There is no problem if the company that develops a variety simply wants to charge all comers a license fee, but very often today the developers of varieties try to get better control and better profits by also controlling the marketing of the varieties they develop.
Of course, it is not a problem if these variety developers want to grant an exclusive to one grower/packer/shipper to both grow and market the variety. But if, as is sometimes the case, the developer of a variety wants to both license many growers to grow the variety and restrict their right to market the variety except through certain approved marketers, problems can develop.
It is probably not a big issue with melons or some row crops that are grown fresh every year. But if you are developing vineyards or orchards, where the decision to plant can be years from the actual marketing, this is easily a dispute waiting to happen.
What if a grower that grows a proprietary variety has a bad experience with an “approved” marketer? He might shift his business to some other marketer for all the grower’s other production but is stuck with few options for his proprietary variety. Maybe he’ll go back to the guy he hates. Maybe he’ll go to some strange marketer who competes directly with his other fruit.
It is very problematic.
I am not even sure it helps the owner of the rights to the proprietary variety. After all, even if it is the best variety, many growers won’t want to plant it if their chosen marketer can’t market that fruit. And, of course, in a country such as South Africa, growers rely heavily on the advice of their exporters as to what varieties to plant. Those exporters are scarcely going to recommend a variety they can’t sell.

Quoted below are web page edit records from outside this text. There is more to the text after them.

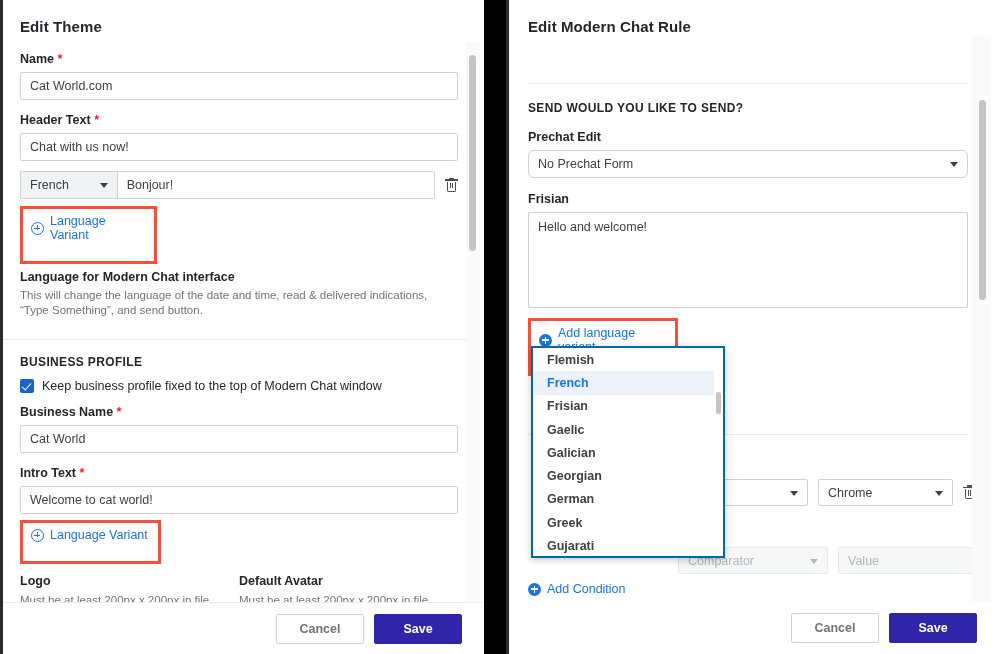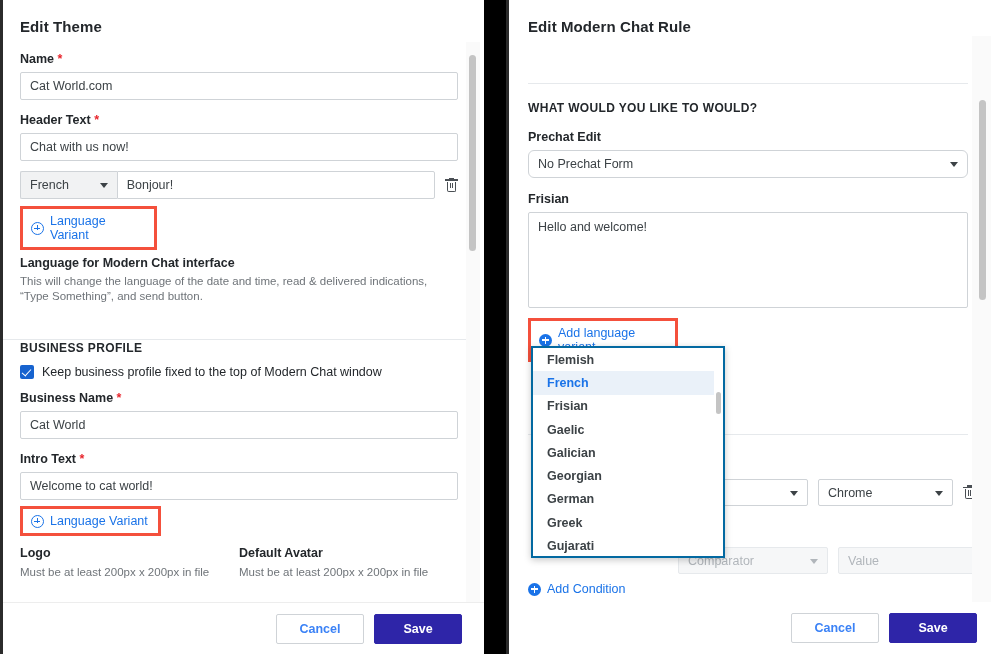--- a/index.html
+++ b/index.html
@@ -78,41 +78,41 @@
   .plus-solid {
     width: 13px; height: 13px; flex: 0 0 13px; border-radius: 50%;
     background: #1a73e8; position: relative;
   }
   .plus-solid::before, .plus-solid::after { content:""; position:absolute; background:#fff; }
   .plus-solid::before { left: 3px; top: 5.8px; width: 7px; height: 1.6px; }
   .plus-solid::after { top: 3px; left: 5.7px; width: 1.6px; height: 7px; }
 
   .hl-box {
     display: inline-flex; align-items: center;
-    border: 3px solid #f4503c; background: #fff; padding: 5px 10px 5px 8px;
+    border: 3px solid #f4503c; background: #fff; padding: 5px 10px 19px 8px;
   }
 
   .trash { width: 13px; height: 15px; position: relative; flex: 0 0 13px; }
   .trash .lid { position:absolute; top:1.5px; left:0; width:13px; height:1.6px; background:#4a4f54; }
   .trash .hdl { position:absolute; top:0; left:4.3px; width:4.4px; height:1.6px; background:#4a4f54;}
   .trash .can {
     position:absolute; top:4px; left:1.6px; width:9.8px; height:10px;
     border:1.5px solid #4a4f54; border-top:none; border-radius: 0 0 2px 2px;
   }
   .trash .can::before, .trash .can::after{
     content:""; position:absolute; top:1.4px; width:1.2px; height:5.6px; background:#4a4f54;
   }
   .trash .can::before{ left:2px; } .trash .can::after{ right:2px; }
 
   .btn {
     height: 30px; min-width: 88px; border-radius: 2px; font-size: 12.5px;
     font-weight: bold; display: inline-flex; align-items: center; justify-content: center;
     cursor: pointer; font-family: "Liberation Sans", sans-serif;
   }
-  .btn-cancel { background: #fff; color: #3b82f6; border: 1px solid #cfd3d7; }
+  .btn-cancel { background: #fff; color: #737373; border: 1px solid #cfd3d7; }
   .btn-save { background: #2e25a8; color: #fff; border: 1px solid #2e25a8; }
 
   .hr { height: 1px; background: #e6e9ec; width: 100%; }
   .lp-pad { padding: 18px 26px 0 17px; }
   .checkline { display:flex; align-items:center; gap:8px; }
   .chk {
     width: 14px; height: 14px; flex: 0 0 14px; background: #1763cf; border-radius: 2px;
     position: relative;
   }
   .chk::after{
@@ -309,21 +309,21 @@
 
   <div class="panel-right">
 
     <div class="rp-pad">
       <div class="dialog-title">Edit Modern Chat Rule</div>
 
       <div style="height:48px"></div>
       <div class="hr" style="width:440px;"></div>
       <div style="height:17px"></div>
 
-      <div class="section-head">WHAT WOULD YOU LIKE TO WOULD?</div>
+      <div class="section-head">SEND WOULD YOU LIKE TO SEND?</div>
 
       <div style="height:15px"></div>
 
       <div class="field-label">Prechat Edit</div>
       <div class="selbox" style="width:440px;">
         <span>No Prechat Form</span>
         <span class="caret"></span>
       </div>
 
       <div style="height:14px"></div>

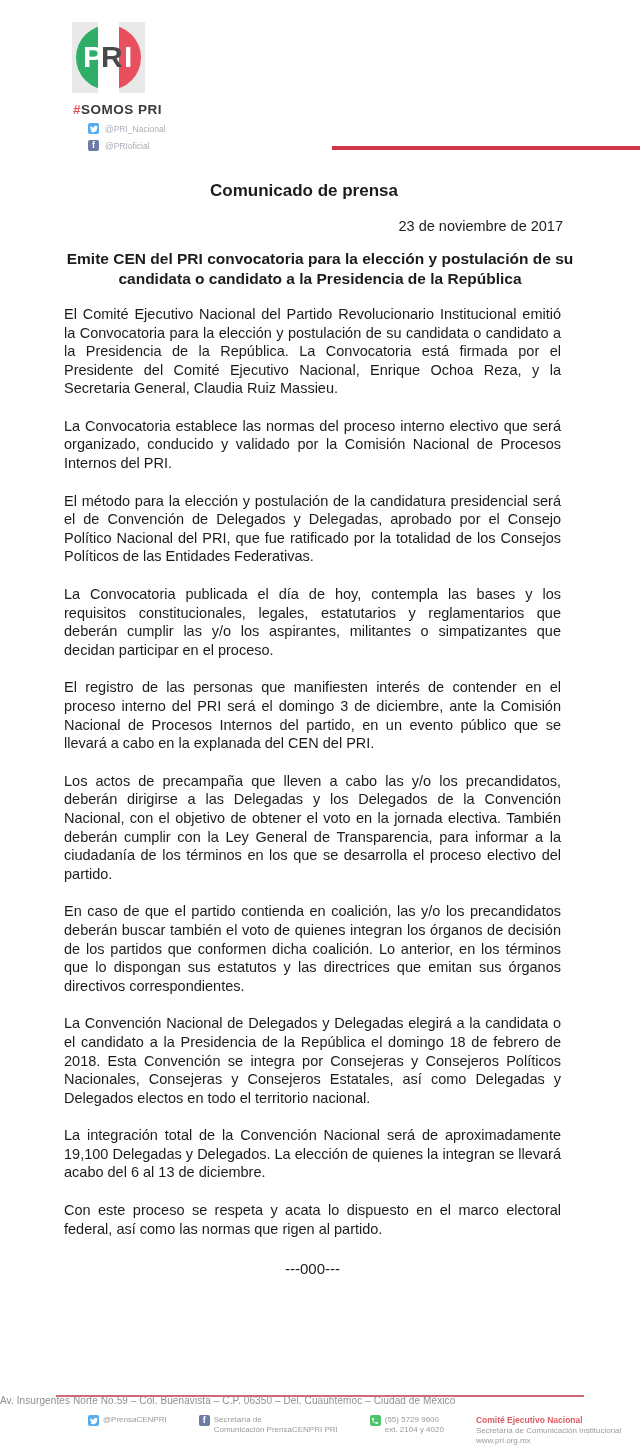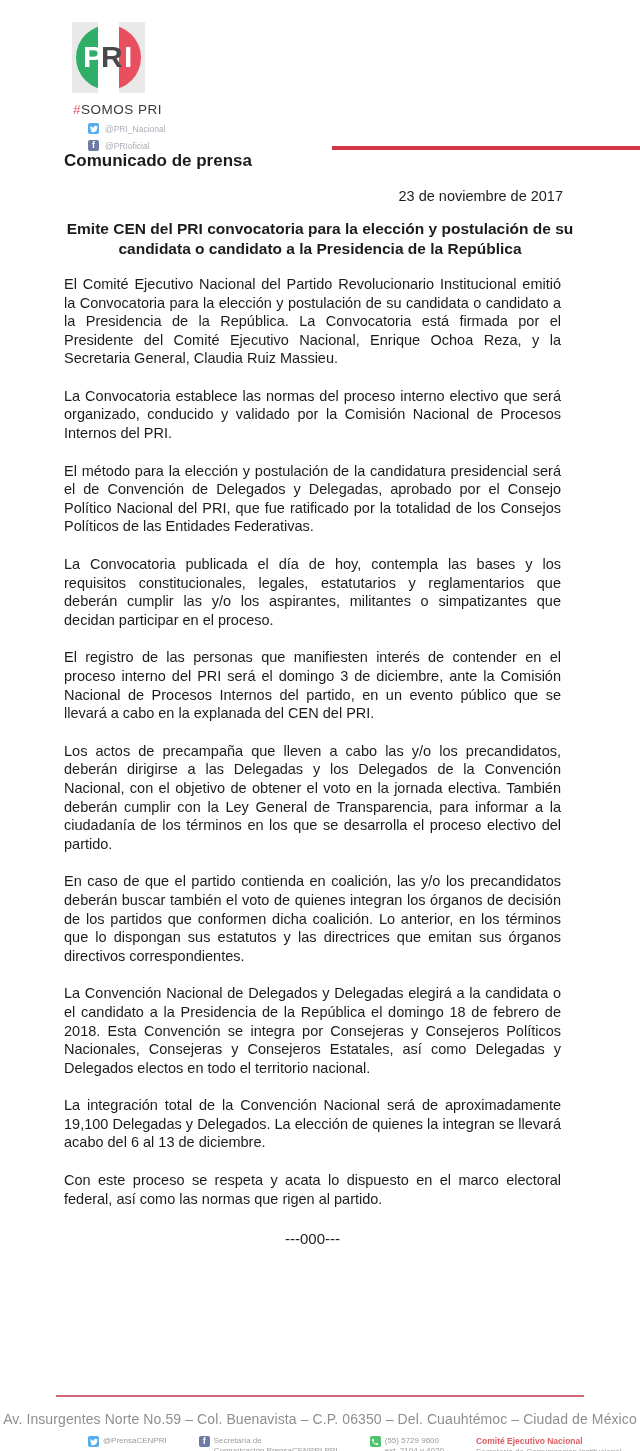--- a/index.html
+++ b/index.html
@@ -16,46 +16,46 @@
   .letterhead{position:relative;padding-top:22px}
   .top-rule{position:absolute;top:146px;left:332px;right:0;height:4px;background:var(--accent-red)}
   .pri-logo{position:relative;margin-left:72px;width:73px;height:71px;background:#e9e9e9;overflow:hidden}
   .logo-circle{position:absolute;left:4px;top:3px;width:65px;height:65px;border-radius:50%;
     background:linear-gradient(90deg,var(--pri-green) 0 36%,#fff 36% 64%,var(--pri-red) 64% 100%)}
   .logo-mid{position:absolute;left:26px;width:21px;top:0;bottom:0;background:#fff}
   .logo-letter{position:absolute;font-weight:bold;font-size:30px;line-height:1;top:20px}
   .logo-letter.p{left:11px;color:#fff}
   .logo-letter.r{left:29px;color:#4a4a4a}
   .logo-letter.i{left:52px;color:#fff}
-  .hashtag{margin:9px 0 0 73px;font-size:13.5px;font-weight:normal;letter-spacing:.5px;color:#3a3a3a}
+  .hashtag{margin:9px 0 0 73px;font-size:13.5px;font-weight:bold;letter-spacing:.5px;color:#3a3a3a}
   .hashtag .hash{color:var(--pri-red)}
   .social-row{display:flex;align-items:center;gap:6px;margin-left:88px;margin-top:6px;
     font-size:8.5px;color:var(--light-gray)}
   .icon-sq{width:11px;height:11px;border-radius:2px;display:inline-flex;align-items:center;
     justify-content:center;flex:0 0 auto}
   .icon-sq svg{display:block}
   .tw{background:var(--twitter-blue)}
   .fb{background:var(--facebook-blue);color:#fff;font-size:9px;font-weight:bold;line-height:1}
   .ph{background:var(--phone-green)}
 
   
   .doc{padding:0 80px 0 64px}
-  .doc-title{text-align:left;font-size:17px;font-weight:bold;
+  .doc-title{margin-top:30px;text-align:center;font-size:17px;font-weight:bold;
     padding-right:16px}
   .doc-date{margin-top:17px;width:499px;text-align:right;font-size:14.5px}
   .headline{margin:15px auto 0;width:512px;text-align:center;font-size:15.5px;
     font-weight:bold;line-height:1.32}
   .body-text{margin-top:15px;width:497px}
   .body-text p{font-size:14.5px;line-height:18.6px;text-align:justify;margin-bottom:19px}
   .closing{width:497px;text-align:center;font-size:15px;margin-top:22px}
 
   
   .footer{position:absolute;left:0;right:0;bottom:0;height:56px}
   .footer-rule{position:absolute;top:0;left:56px;right:56px;height:2px;background:var(--footer-rule)}
-  .address{margin-top:16px;text-align:center;font-size:14px;color:var(--gray);letter-spacing:.1px}
+  .address{margin-top:0;font-size:10px;color:var(--gray);letter-spacing:.1px}
   .footer-cols{display:flex;margin:9px 0 0 88px;gap:32px;font-size:8px;color:#9b9b9b;line-height:1.25}
   .fcol{display:flex;gap:4px;align-items:flex-start}
   .fcol .icon-sq{margin-top:0}
   .org-name{color:#e05c63;font-weight:bold;font-size:8.5px}
 </style>
 </head>
 <body>
 
 <div class="page">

The whole issue sounds, to me, like one of those cases where if there isn’t a law right now, there will be one day.
In most states, franchisees, for example, cannot be compelled to purchase supplies from a particular vendor. They can be given specs. They can require that product meet the specs. They can even be given “safe harbor” — that if they buy from an approved supplier, they run no risk of being found in violation of the franchise rules. But franchisors can’t make anyone buy from a particular company.
I think a similar law is likely to be the end result of this issue. A grower who has his marketing options constricted is simply made too vulnerable. This would be similar to a franchisee who also would be left too vulnerable to being overcharged if they had to buy supplies from the franchisor or his approved agents.
In the end, if a company elects to license a variety to a grower, that grower probably will be granted the freedom to sell it however he elects. The alternative is anti-competitive, not likely to be judged either helpful to the farmer or in the public interest.